_Materials provided_
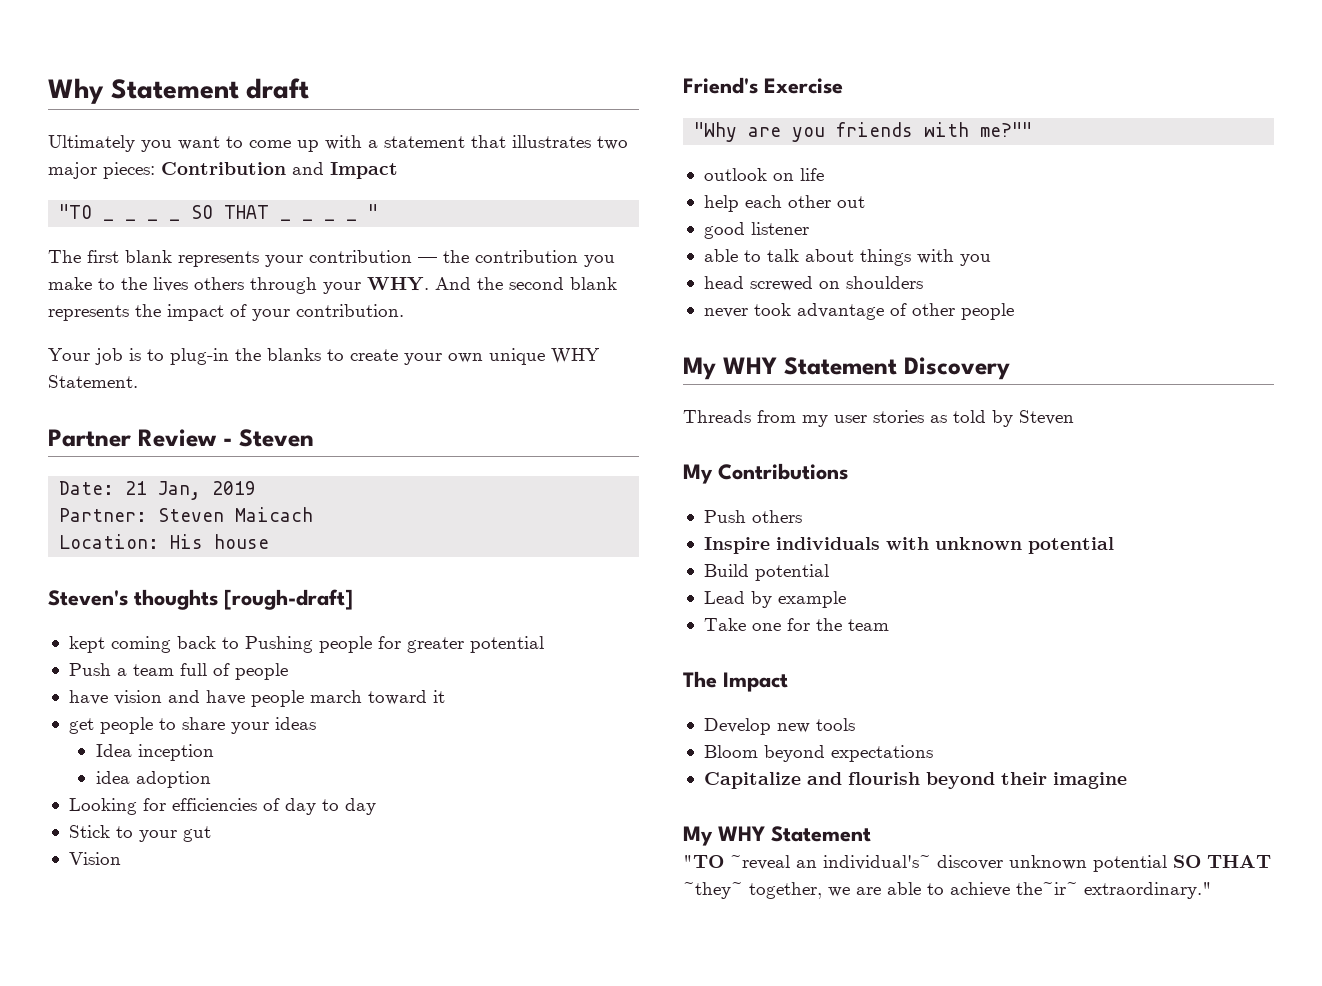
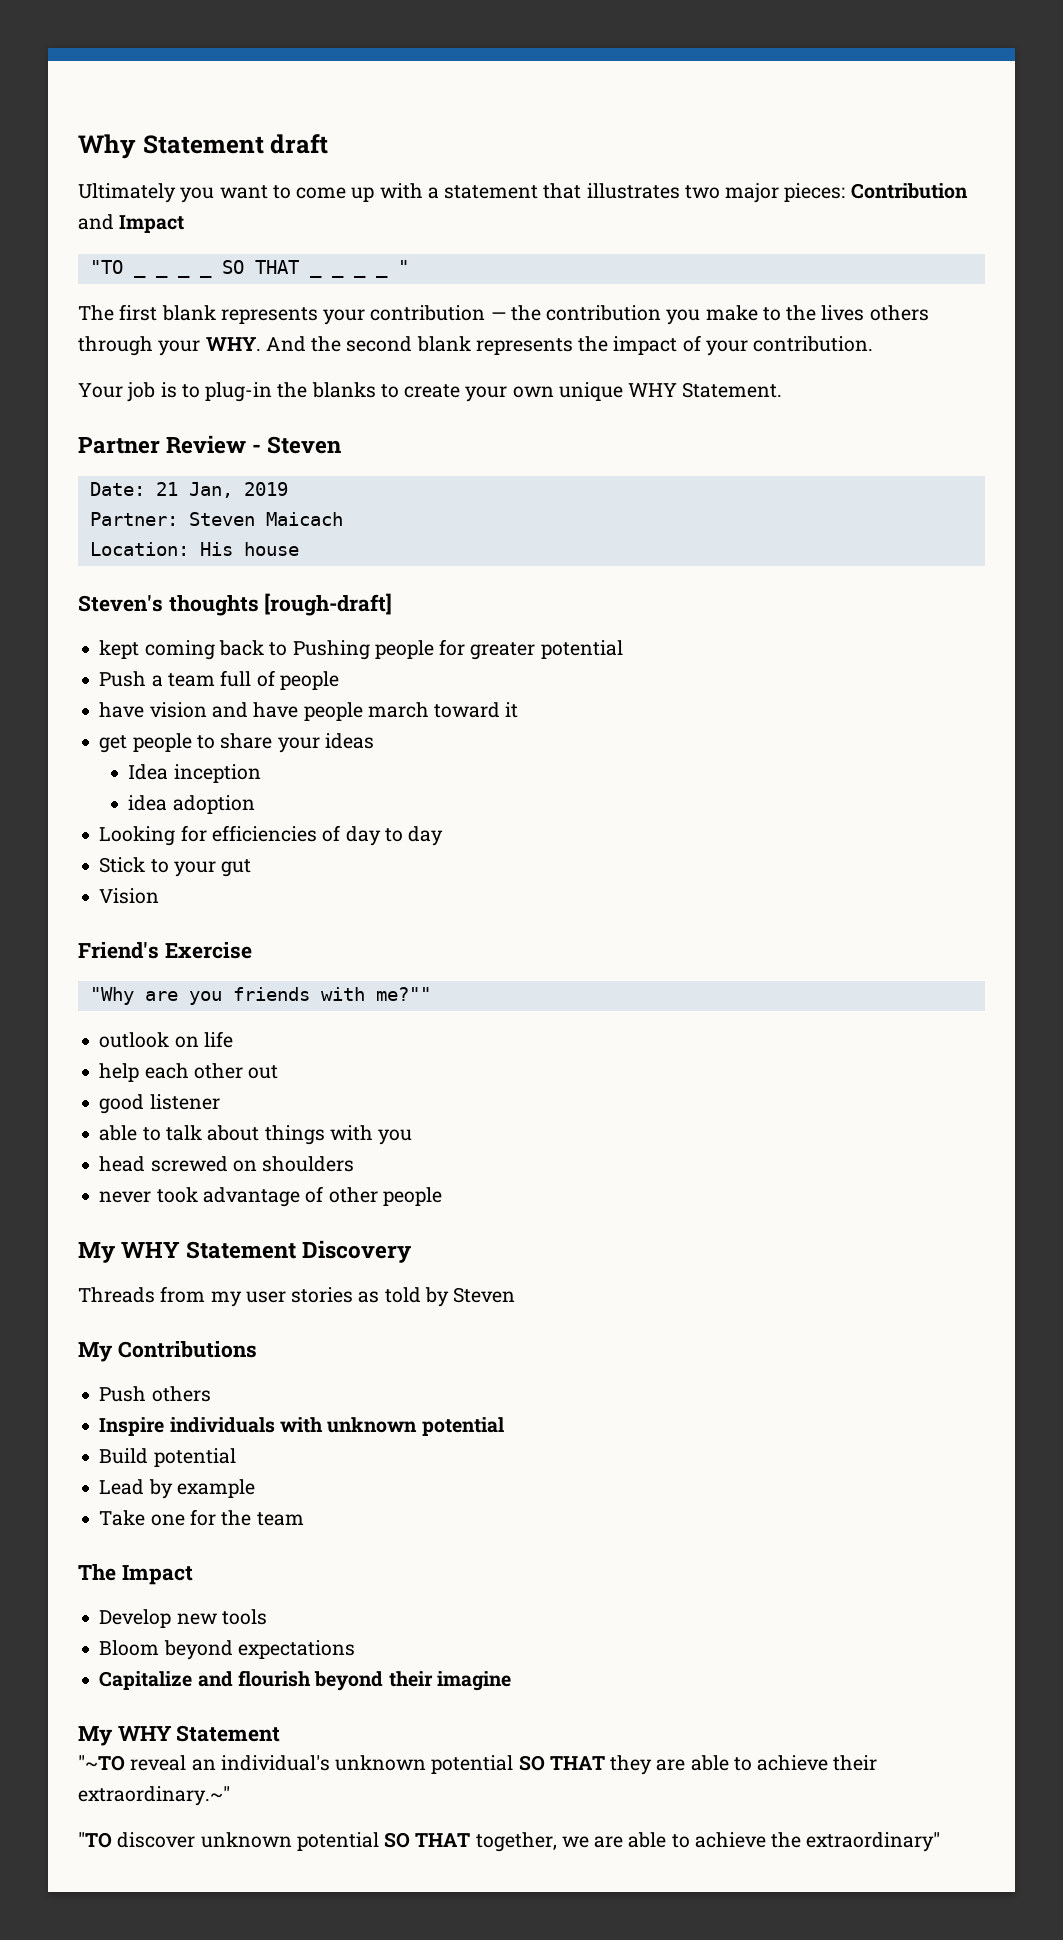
[683,855,931,870] "TO ~reveal an individual's~ -> [78,1755,878,1775] [78,1786,230,1806] [78,1832,112,1848] "~TO reveal an individual's unknown potential SO THAT they are able to achieve their extraordinary.~" // "TO
[683,882,743,899] ~they~ -> (471, 1840) none
[1016,882,1212,899] the~ir~ extraordinary." -> [771,1832,941,1852] the extraordinary"

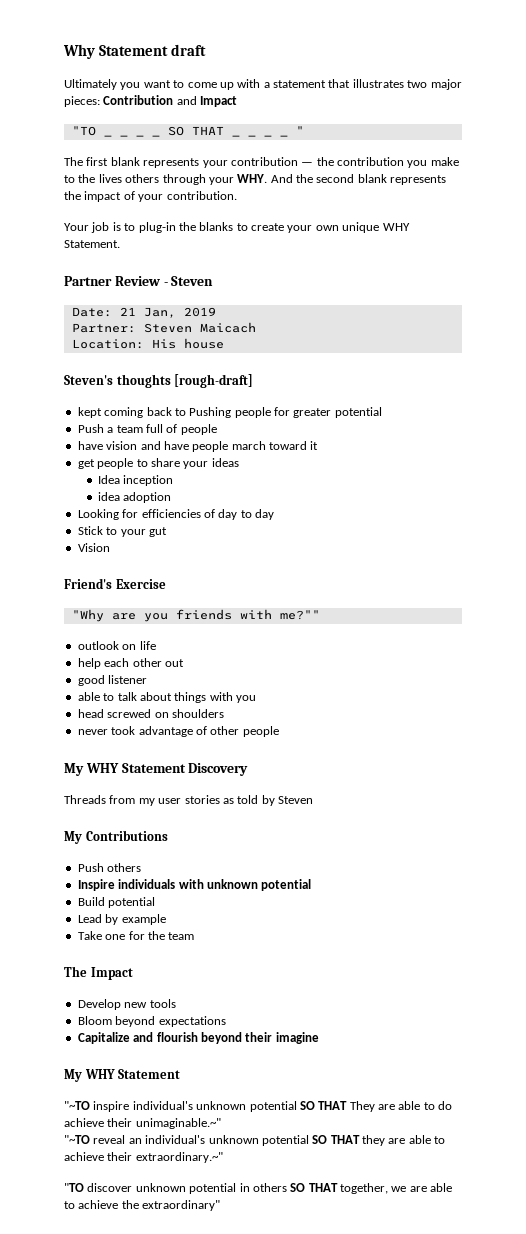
(281, 1733) none -> [64,1101,453,1112] [64,1118,221,1129] // "~TO inspire individual's unknown potential SO THAT They are able to do achieve their unimaginable.~"
(379, 1841) none -> [239,1183,287,1192] in others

_Exercise_
Everything from the line with "[683,882,743,899] ~they~ -> (471, 1840) none" through the last line above must be repeated exactly, except the pictures.

_Output for this exercise_
[683,882,743,899] ~they~ -> (471, 1840) none
[1016,882,1212,899] the~ir~ extraordinary." -> [771,1832,941,1852] the extraordinary"

(281, 1733) none -> [64,1101,453,1112] [64,1118,221,1129] // "~TO inspire individual's unknown potential SO THAT They are able to do achieve their unimaginable.~"
(379, 1841) none -> [239,1183,287,1192] in others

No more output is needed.